Earlier this year, Baker was diagnosed with multiple myeloma, which he described as an incurable but treatable form of cancer. With the district, as with cancer, he’s done what he could for a positive outcome.
When people hear he’s doing well with his diagnosis, they tell him it’s because of his strength. He exercises and eats the right food, but he has no control over the cell division that is or is not occurring inside his bone marrow, he says. He does what he can to hold the rudder steady, but so much in life — good and bad — is beyond his control.
Baker grew up on a family farm in Minnesota. His parents, who both left school after eighth grade, taught him that education was the future.
He says he had very little appreciation at the time for the community that raised him. It wasn’t until later, building his own community that he looked back and recognized its importance.
“The focus of that community was raising their kids well,” he says. “Kids were not an inconvenience. They were not something that interfered with people’s careers. They were the focus.”
Baker’s family moved to Phoenix when he was in high school. He got his master’s at Arizona State University and taught in Phoenix for six years, before taking the principal job in Alaska. After nine years in a remote village above the Arctic Circle, he returned to Arizona, to be the principal of Vail’s sole school before becoming superintendent a year later.

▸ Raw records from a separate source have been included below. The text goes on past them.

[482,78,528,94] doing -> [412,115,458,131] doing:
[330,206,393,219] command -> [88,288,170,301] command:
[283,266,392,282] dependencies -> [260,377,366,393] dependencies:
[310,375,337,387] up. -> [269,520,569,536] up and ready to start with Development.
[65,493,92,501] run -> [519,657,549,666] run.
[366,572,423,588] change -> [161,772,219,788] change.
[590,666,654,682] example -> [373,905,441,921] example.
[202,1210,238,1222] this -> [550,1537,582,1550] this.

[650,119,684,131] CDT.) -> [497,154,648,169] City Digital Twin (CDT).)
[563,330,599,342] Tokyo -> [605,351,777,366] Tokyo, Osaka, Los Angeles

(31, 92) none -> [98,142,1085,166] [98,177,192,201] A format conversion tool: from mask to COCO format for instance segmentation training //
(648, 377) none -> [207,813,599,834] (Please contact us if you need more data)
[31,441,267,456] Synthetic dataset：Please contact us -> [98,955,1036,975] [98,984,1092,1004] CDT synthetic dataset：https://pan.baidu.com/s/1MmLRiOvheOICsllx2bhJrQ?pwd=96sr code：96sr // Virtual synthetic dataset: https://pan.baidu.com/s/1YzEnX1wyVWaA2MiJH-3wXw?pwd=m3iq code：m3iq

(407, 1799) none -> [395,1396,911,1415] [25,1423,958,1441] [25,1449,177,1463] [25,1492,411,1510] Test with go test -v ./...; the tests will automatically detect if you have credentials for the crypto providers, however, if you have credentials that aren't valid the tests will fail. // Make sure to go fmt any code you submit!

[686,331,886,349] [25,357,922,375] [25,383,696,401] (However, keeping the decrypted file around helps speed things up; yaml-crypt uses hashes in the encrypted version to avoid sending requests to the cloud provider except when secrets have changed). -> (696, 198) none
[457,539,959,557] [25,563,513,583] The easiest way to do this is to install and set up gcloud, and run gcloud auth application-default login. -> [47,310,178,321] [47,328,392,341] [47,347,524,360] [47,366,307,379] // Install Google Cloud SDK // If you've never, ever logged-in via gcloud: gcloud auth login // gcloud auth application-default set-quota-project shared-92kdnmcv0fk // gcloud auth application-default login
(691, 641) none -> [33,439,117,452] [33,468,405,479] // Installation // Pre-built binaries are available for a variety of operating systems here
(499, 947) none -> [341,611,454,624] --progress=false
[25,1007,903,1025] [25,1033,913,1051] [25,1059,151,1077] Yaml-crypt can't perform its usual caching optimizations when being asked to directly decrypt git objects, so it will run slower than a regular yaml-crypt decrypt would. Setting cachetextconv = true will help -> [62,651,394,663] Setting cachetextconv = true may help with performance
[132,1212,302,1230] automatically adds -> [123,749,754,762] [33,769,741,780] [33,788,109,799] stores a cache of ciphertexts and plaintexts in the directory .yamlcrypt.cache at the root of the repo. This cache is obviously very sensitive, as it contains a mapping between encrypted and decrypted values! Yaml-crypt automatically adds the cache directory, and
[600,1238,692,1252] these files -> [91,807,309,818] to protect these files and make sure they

Baker’s legacy is essentially what he saw as a child on his family farm — it’s a community that comes together for the common goal of raising children to the best of their ability. His legacy is Vail’s connection to the community, its service to parents and the high-quality staff, he says.
“I’ve worked really hard to be faithful to the district and the community, and people have been faithful to me,” he says. “It’s like a friendship or a marriage — you go through hard times. When everybody’s faithful, you can look back over the years — glad we were faithful ’cause now we reap the benefits.”